» **Your instructions**: If a line in the records below holds the word "produit", copy it.

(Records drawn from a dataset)

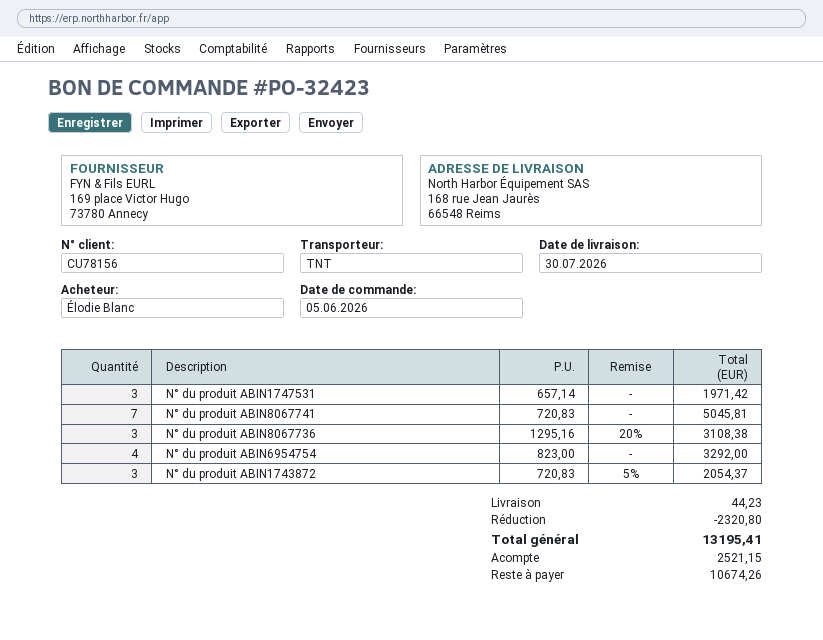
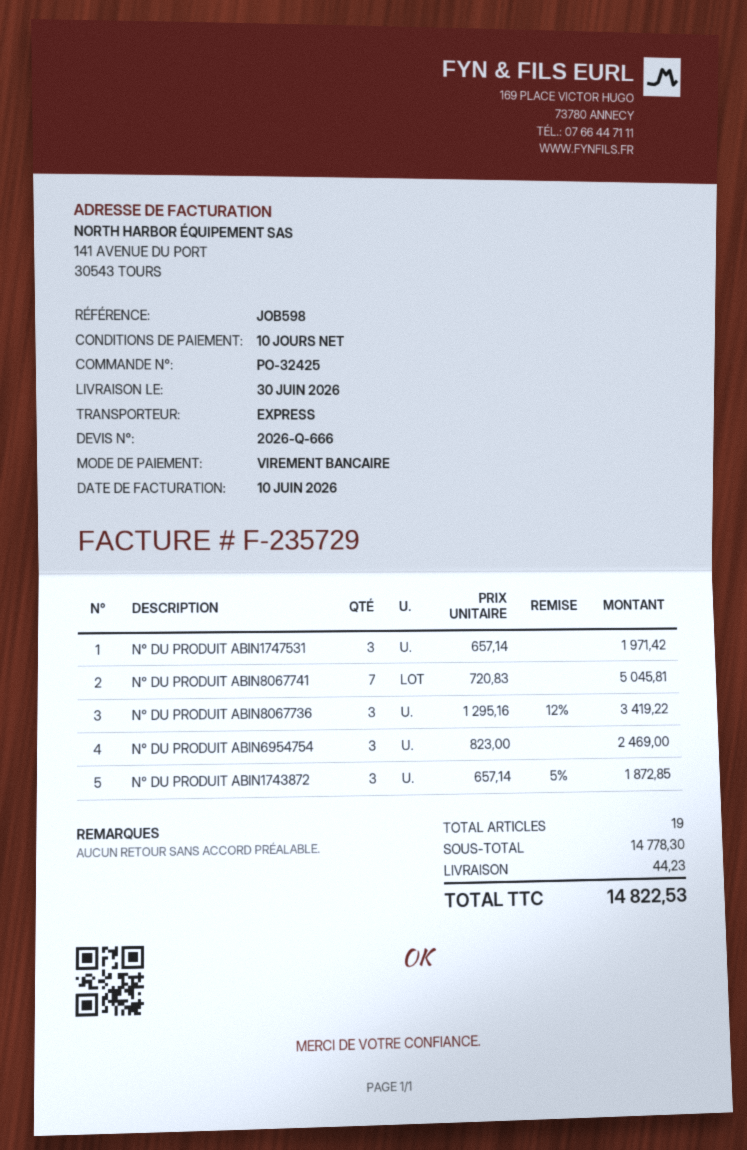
order number: PO-32423 -> PO-32425
delivery date: 2026-07-30 -> 2026-06-30
shipping method: TNT -> express
N° du produit ABIN8067736: 3 x 1295.16 - 20% = 3108.38 -> 3 x 1295.16 - 12% = 3419.22
N° du produit ABIN6954754: 4 x 823.00 = 3292.00 -> 3 x 823.00 = 2469.00
N° du produit ABIN1743872: 3 x 720.83 - 5% = 2054.37 -> 3 x 657.14 - 5% = 1872.85
discount: 2320.80 -> none
total: 13195.41 -> 14822.53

» **Final answer**:
N° du produit ABIN8067736: 3 x 1295.16 - 20% = 3108.38 -> 3 x 1295.16 - 12% = 3419.22
N° du produit ABIN6954754: 4 x 823.00 = 3292.00 -> 3 x 823.00 = 2469.00
N° du produit ABIN1743872: 3 x 720.83 - 5% = 2054.37 -> 3 x 657.14 - 5% = 1872.85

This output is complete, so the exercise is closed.